By the end of what my mother calls “one of the longest weeks of my life,” my dad agreed to go off to a 30-day program, but not until the end of the school semester.Because, what would people think if they found out? For the next three months, the drinking got worse and the fighting got louder. It would start up late at night, not long after I heard the garage door go up. Here we go again. Dad’s home from the bar.

I recall during class, the teacher putting on a film and then turning off the lights. I put my head on the desk and fell asleep. The fighting at nights took a toll on everyone. The teacher came and asked if I was OK. Of course I was not, but I said, “Yes, I am fine.”

For some reason, perhaps for a class assignment, I had written this poem that was particularly depressing:

Looking out the window
Watching people pass on by,
Looking all so lonely
Gee, I wonder why.

No one stops to say hello
Or offer a friendly smile,
To make their day more cheerful
Or to make their day worthwhile.

Just push and shove to get on home,
To end their day at last.
To greet their house like a (something, I forget)
Another day in the past.

Not surprising, this triggered my spending extra time with a teacher before school. Perhaps she’d been told about my dad going to treatment? I felt she was trying to help, but I wasn’t clear with what. She turned me onto Nancy Drew books, which I appreciated as a way to escape, but more words of explanation would have been more helpful.

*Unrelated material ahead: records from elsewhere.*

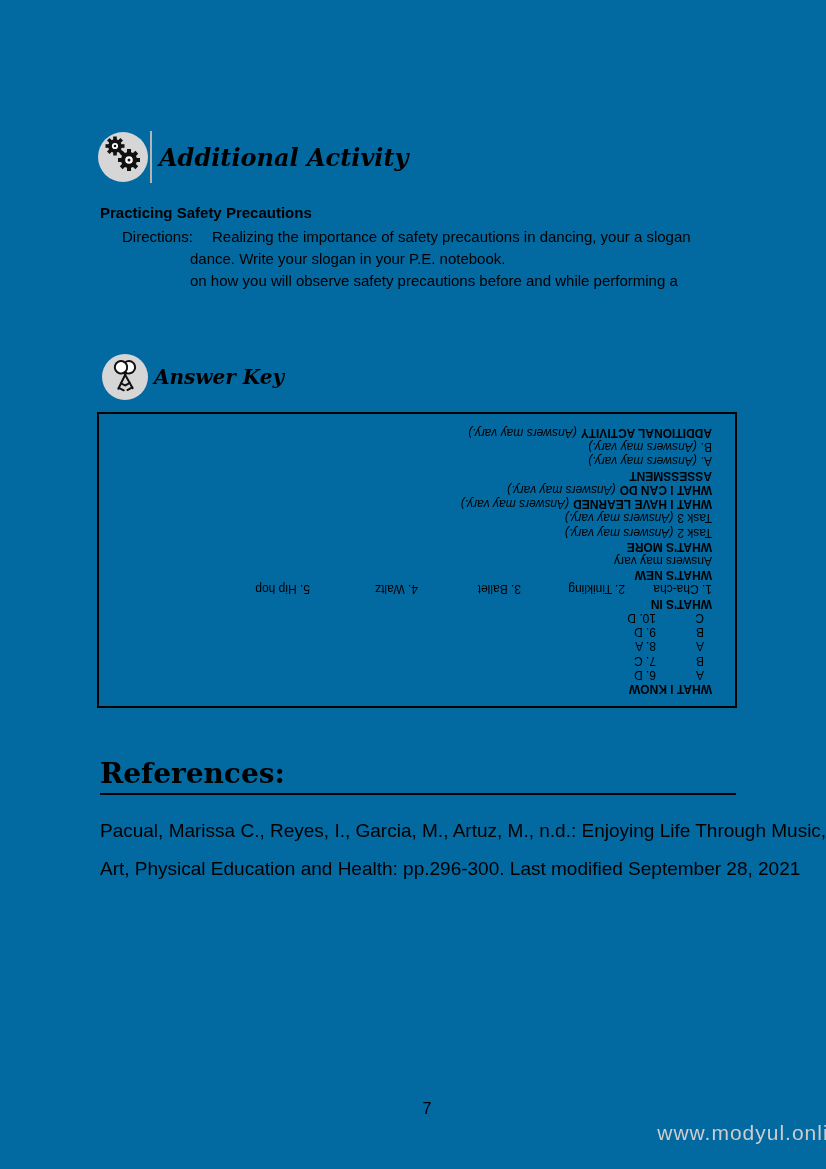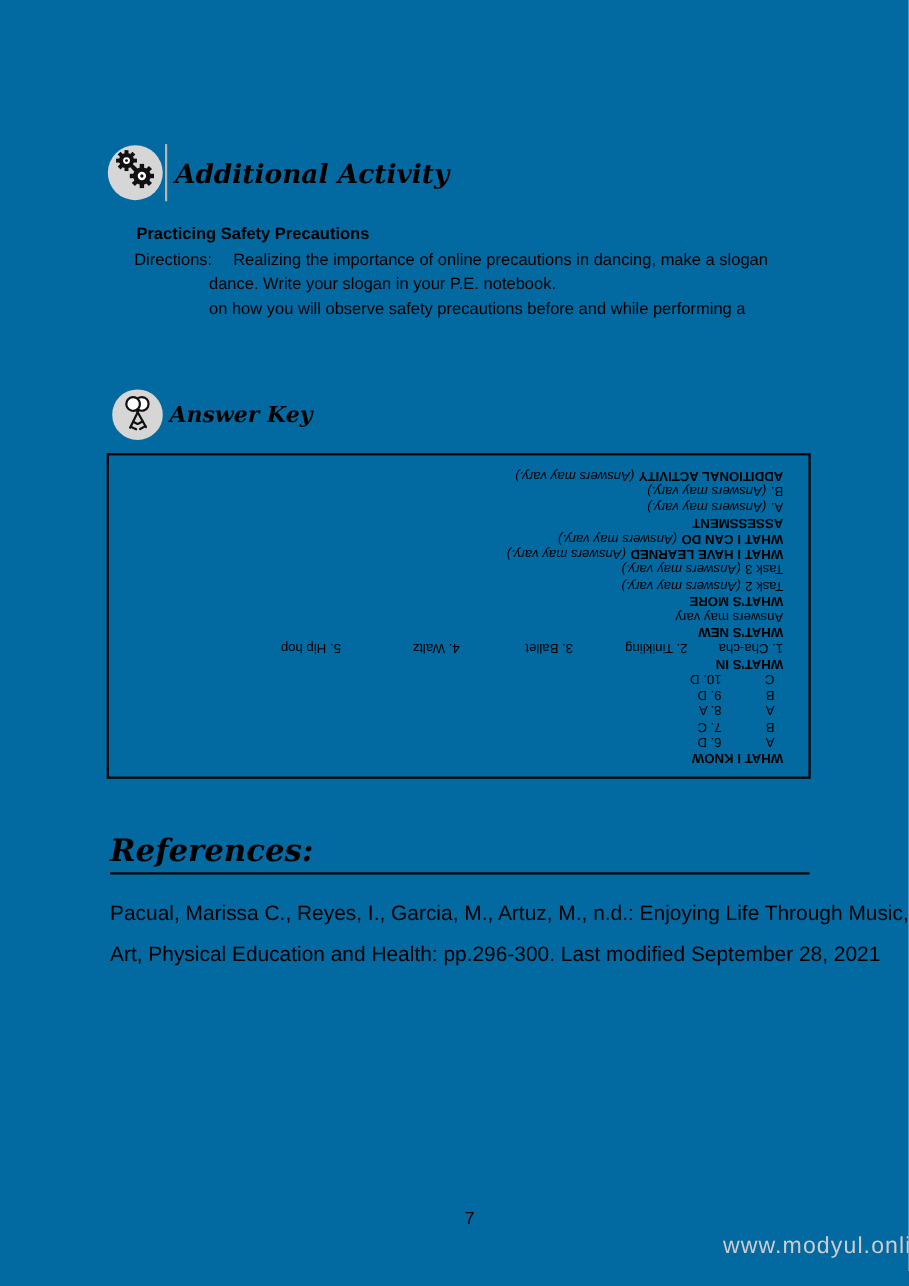"Practicing Safety Precautions" .aa-heading { margin-left: 24px -> none }
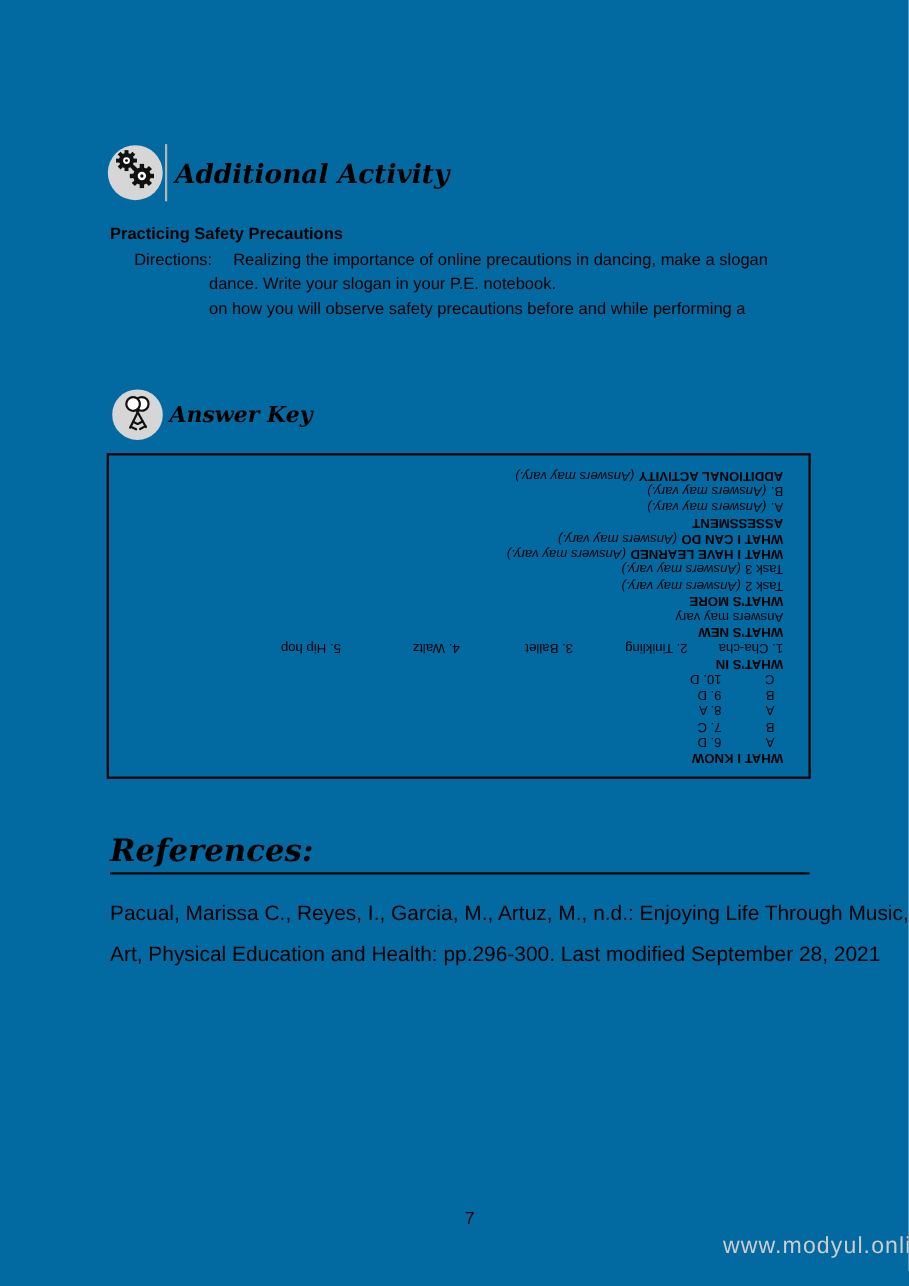"Realizing the importance of online" span { text: online precautions in dancing, make -> safety precautions in dancing, your }
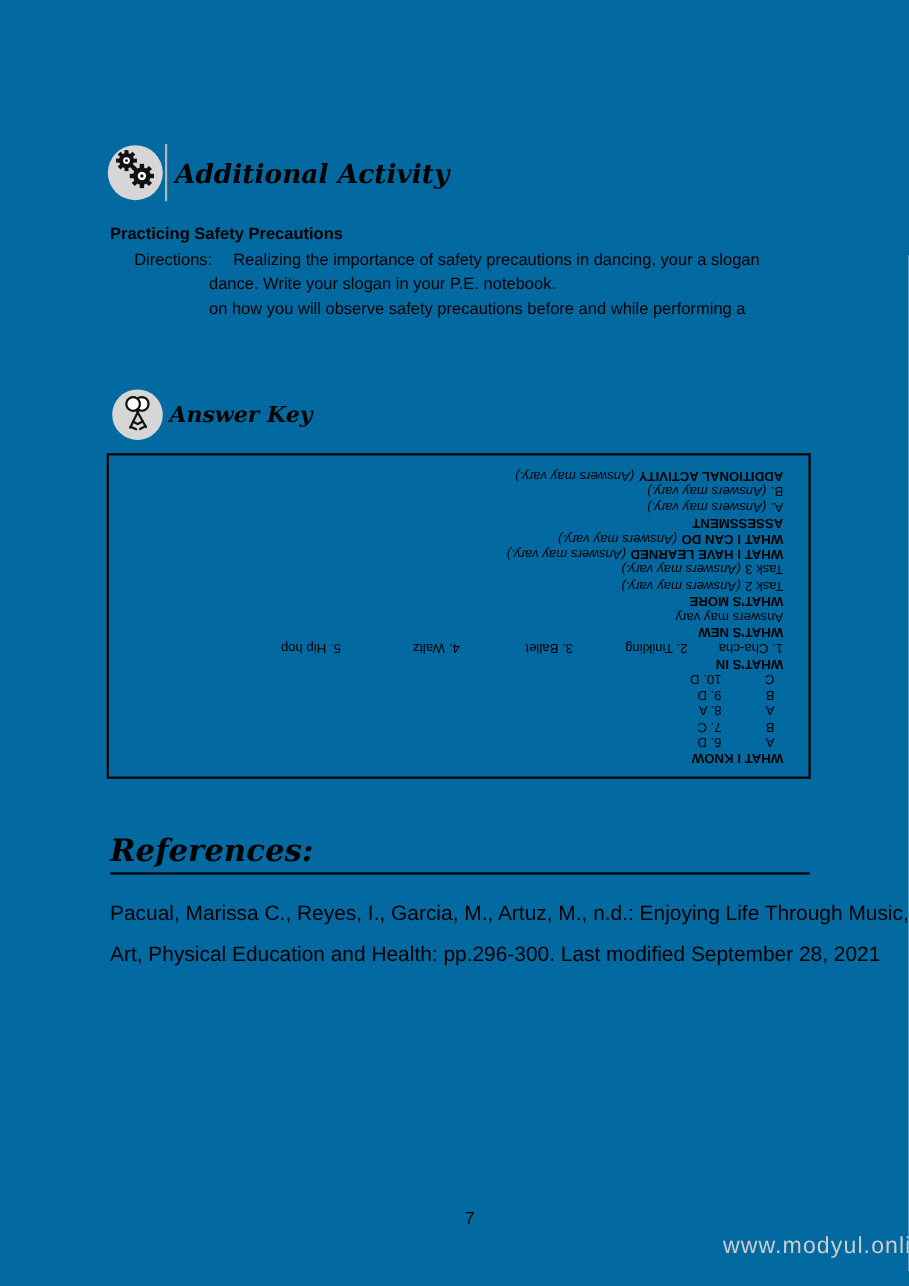"References:" .refs-title { font-style: italic -> none }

Years later, I would send one of my own kids to a school counselor following my divorce. Charlie later said he was clear the woman was trying to help him but wasn’t clear what the problem was. He couldn’t make the connection between why a school counselor would be talking with him about home things. This was his sad poem, written about four years after our divorce:

My Life, by Charlie Sanders, circa 2005 (~age 12)

My life is like a typhoon
Only calm in the middle,
Everything ends too soon,
It’s all so big, and I’m so little.

In the middle of the day, I feel at home
Cause I’m always on top of things.
But in the mornings and at night,
I always feel alone.

One more thing to top it off,
Making this poem great.
I’ll always love my family even
If they’re not first-rate. (Seriously)

Charlie agrees that for him, middle school was a mixed bag. And although he recalls being lonely at times, he wouldn’t hang all of that on the divorce. He remembers that there were bright spots too.

We also had a bit of a bright spot in my family, albeit in the midst of a very cloudy patch. Between the time of the intervention in February of 1975 (which I hadn’t been part of but knew about) and the start of treatment at the end of May, our family was selected by an area organization—the Rotary Club perhaps—as the Music Family of the Year. A picture of our smiling family, complete with our dog Maggie, was taken for the Chronotype, the local newspaper. As my father shipped off for what would be the first of many visits to Hazelden, one of the greatest concerns in my 11-year-old head was we’d be stripped of the award.